Do I need to make clear that the program does not have to generate using swaps - only that the above holds true? --Paddy3118 20:11, 26 July 2012 (UTC)
- Yep the task description did need tidying up, which I have started.
- The task was written so that it could be a precursor to a method for calculating a determinant which needs a sequence of permutations and matching sign. (The sign is generated in the recursive solution Donal, and the outputs of both Python solutions match).
- Hopefully with these modifications the task should be in a fit state to be attempted in other languages. --Paddy3118 20:31, 26 July 2012 (UTC)

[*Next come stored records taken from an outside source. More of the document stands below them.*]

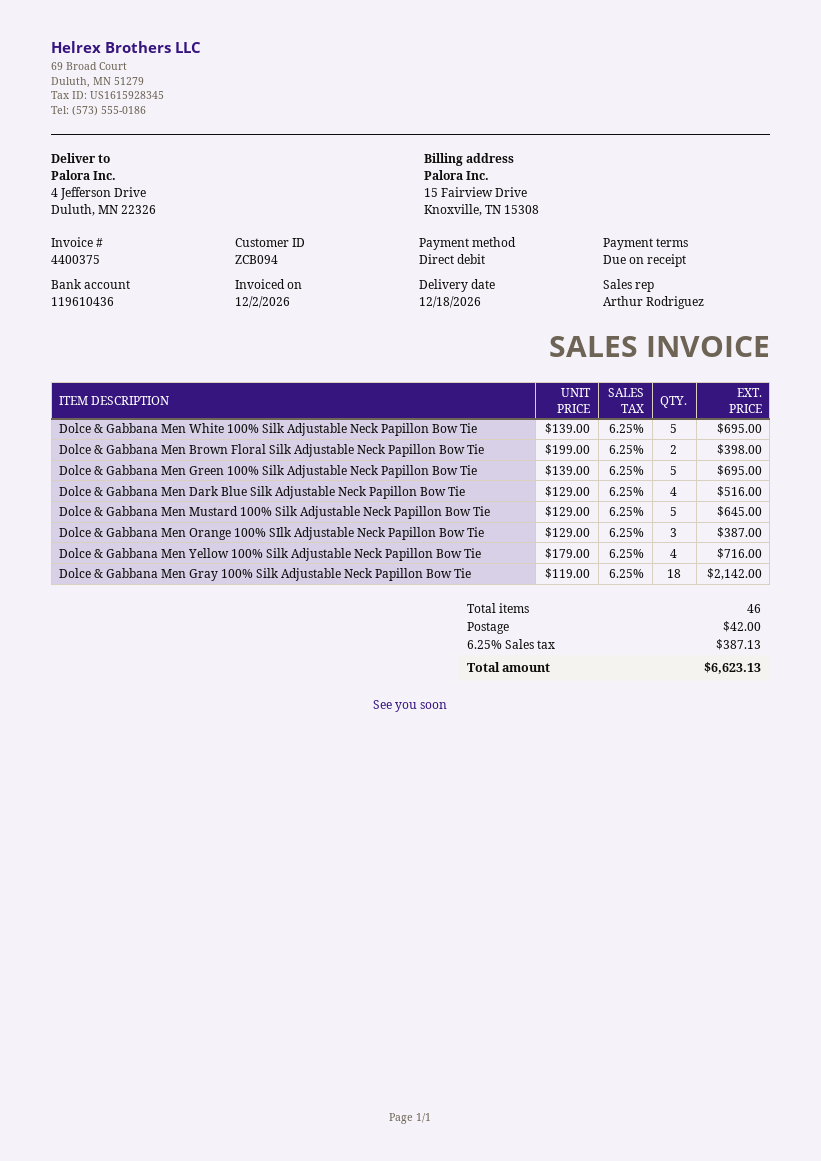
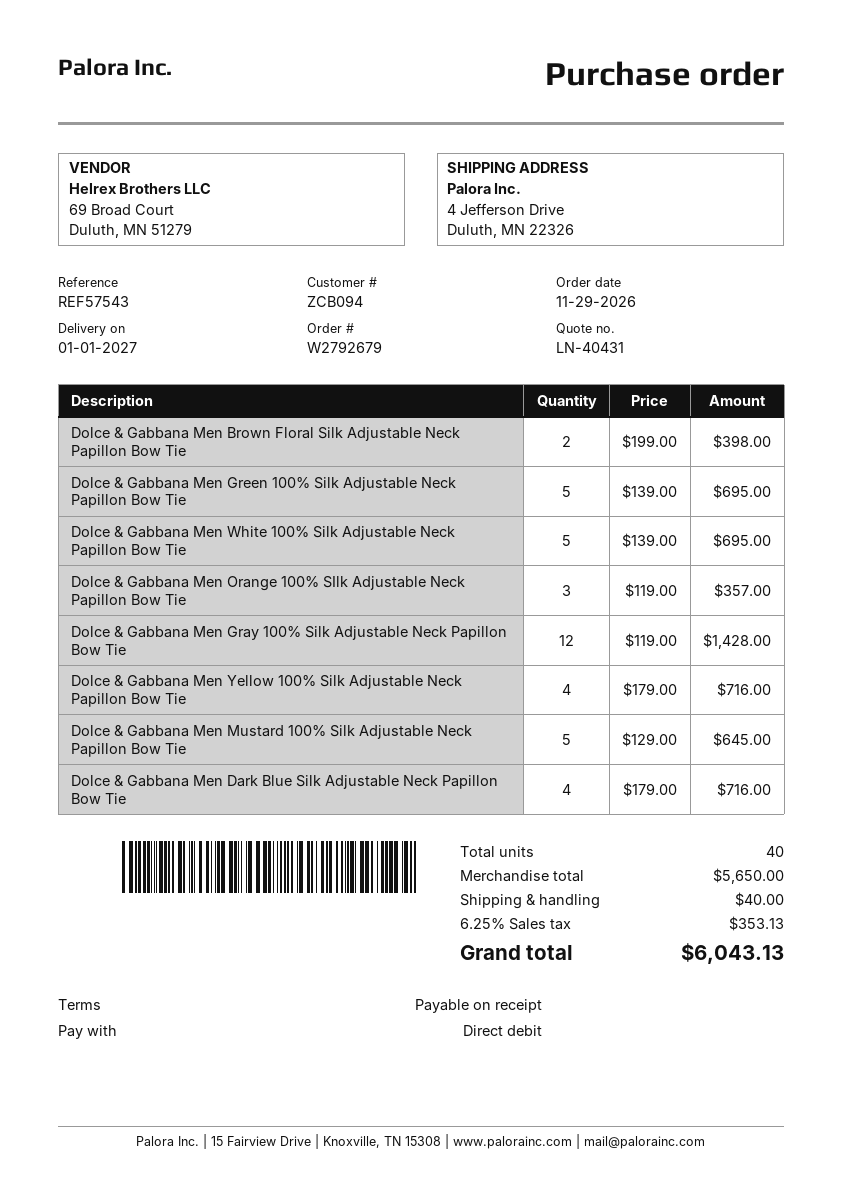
delivery date: 2026-12-18 -> 2027-01-01
Dolce & Gabbana Men Dark Blue Silk Adjustable Neck Papillon Bow Tie: 4 x 129.00 = 516.00 -> 4 x 179.00 = 716.00
Dolce & Gabbana Men Orange 100% SIlk Adjustable Neck Papillon Bow Tie: 3 x 129.00 = 387.00 -> 3 x 119.00 = 357.00
Dolce & Gabbana Men Gray 100% Silk Adjustable Neck Papillon Bow Tie: 18 x 119.00 = 2142.00 -> 12 x 119.00 = 1428.00
total quantity: 46 -> 40
shipping: 42.00 -> 40.00
tax: 6.25% = 387.13 -> 6.25% = 353.13
total: 6623.13 -> 6043.13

- So the order of the output doesn't matter, as long as it is true that adjacent results differ by a swap of adjacent elements? How would one verify this easily? Perhaps a function to verify that the results satisfy this should be a part of the task, because it is insufficient to simply show that all the permutations are generated. --Spoon! 00:07, 3 August 2012 (UTC)
- Well:
- If the items (of each successive perm), doesn't change. (Sort them and compare).
- And if exactly two items are not in the same position as before.
- Then the two consecutive permutations are OK.
- --Paddy3118 07:35, 3 August 2012 (UTC)
- This is confusing. If the task is to use the Steinhaus–Johnson–Trotter algorithm then the permutations must appear in a specific order. If the task is to find the parity of a permutation, then we do not need the Steinhaus–Johnson–Trotter algorithm. So... what's the task? --Rdm 07:58, 3 August 2012 (UTC)
- That particular algorithm is given as an example, but you are free to use another that fits the requirements. In the explanations I read of the SJT algorithm, they mentioned swapping quite a lot - hence the task title.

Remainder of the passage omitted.